Cortex Agent evaluations¶

Snowflake Cortex Agent evaluations allow you to monitor your agent’s behavior and performance. Track tool selection and execution, and evaluate your agent against both ground truth-based and reference-free evaluation metrics. During evaluation, your agent’s activity is traced and monitored so you can ensure that each step in the process advances towards your end goal.

Snowflake offers the following metrics to evaluate your agent against:

Answer correctness – How closely the answer from an agent to your prepared query matches an expected answer.

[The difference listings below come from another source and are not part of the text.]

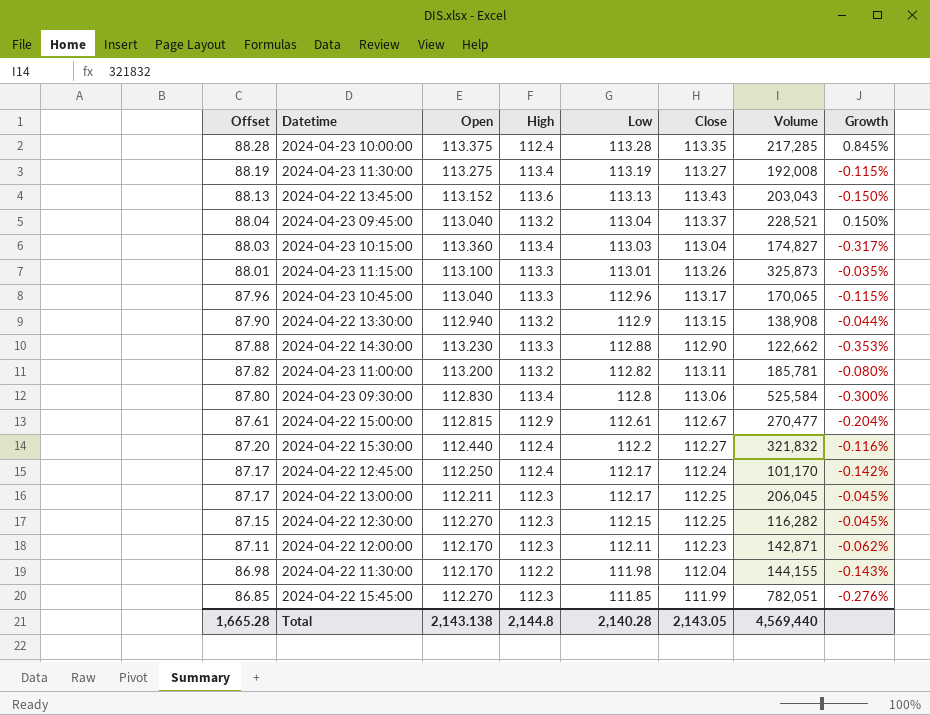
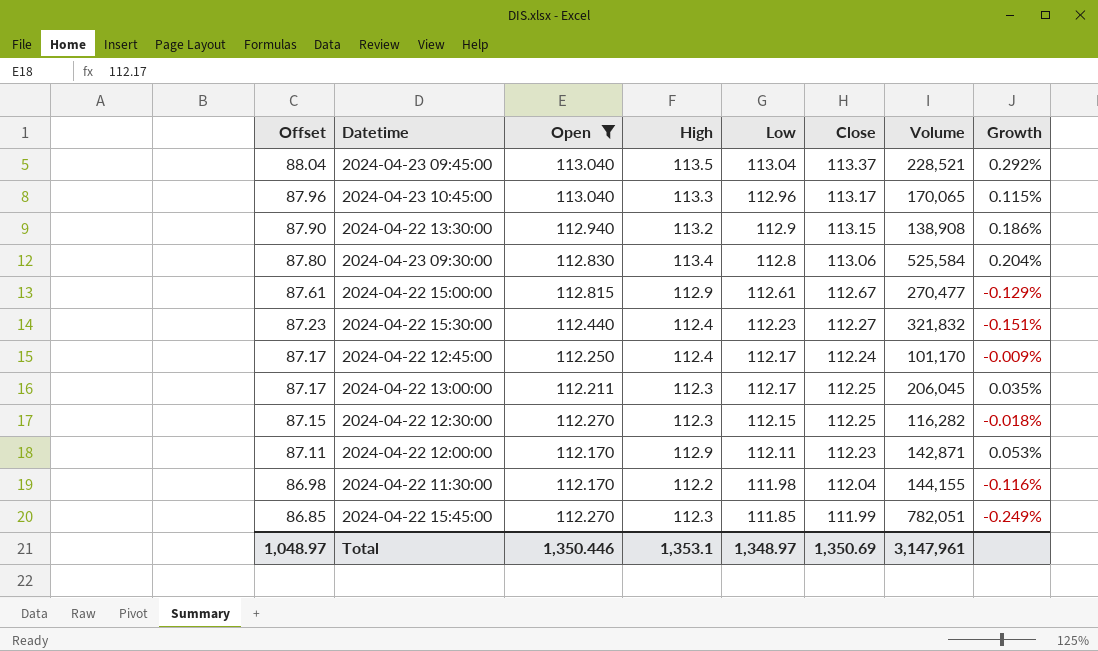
filter: none -> Open <= 113.040
column Growth | formula: ([Close] - [High]) / [High] -> ([Close] - [Open]) / [Open]
2024-04-23 09:45:00 | High: 113.2 -> 113.5
2024-04-22 15:30:00 | Offset: 87.20 -> 87.23
2024-04-22 15:30:00 | Low: 112.2 -> 112.23
2024-04-22 12:00:00 | High: 112.3 -> 112.9
Total | Offset: 1,665.28 -> 1,048.97
Total | Open: 2,143.138 -> 1,350.446
Total | High: 2,144.8 -> 1,353.1
Total | Low: 2,140.28 -> 1,348.97
Total | Close: 2,143.05 -> 1,350.69
Total | Volume: 4,569,440 -> 3,147,961

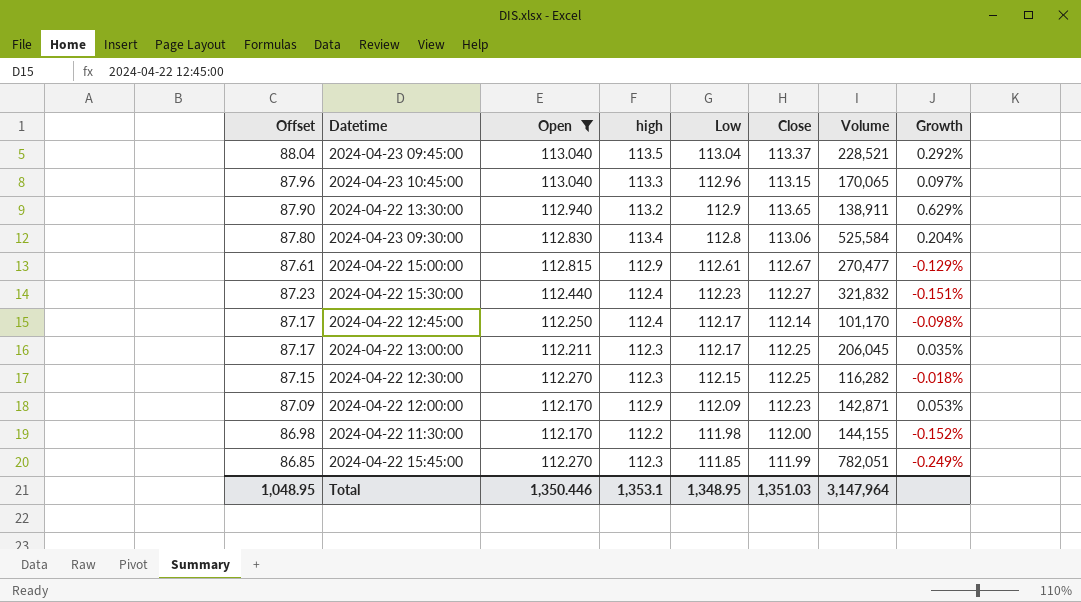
column name: High -> high
2024-04-23 10:45:00 | Close: 113.17 -> 113.15
2024-04-23 10:45:00 | Growth: 0.115% -> 0.097%
2024-04-22 13:30:00 | Close: 113.15 -> 113.65
2024-04-22 13:30:00 | Volume: 138,908 -> 138,911
2024-04-22 13:30:00 | Growth: 0.186% -> 0.629%
2024-04-22 12:45:00 | Close: 112.24 -> 112.14
2024-04-22 12:45:00 | Growth: -0.009% -> -0.098%
2024-04-22 12:00:00 | Offset: 87.11 -> 87.09
2024-04-22 12:00:00 | Low: 112.11 -> 112.09
2024-04-22 11:30:00 | Close: 112.04 -> 112.00
2024-04-22 11:30:00 | Growth: -0.116% -> -0.152%
Total | Offset: 1,048.97 -> 1,048.95
Total | Low: 1,348.97 -> 1,348.95
Total | Close: 1,350.69 -> 1,351.03
Total | Volume: 3,147,961 -> 3,147,964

This metric is most useful when the dataset powering your Cortex Agent is static.
Tool selection accuracy – Whether or not the agent selects the correct tools at the correct stages in response to your prepared query.
Tool execution accuracy – How closely the agent matches expected invocations of tools, and if tool output matches an expected output.
Logical consistency – Measures consistency across agent instructions, planning, and tool calls. This metric is reference-free, meaning you don’t need to prepare any information in your dataset for evaluation.

For additional details on how agent evaluations are conducted on Snowflake, including the LLM judging processes used for reference-free evaluations, see What is Your Agent’s GPA? A Framework for Evaluating Agent Goal-Plan-Action Alignment.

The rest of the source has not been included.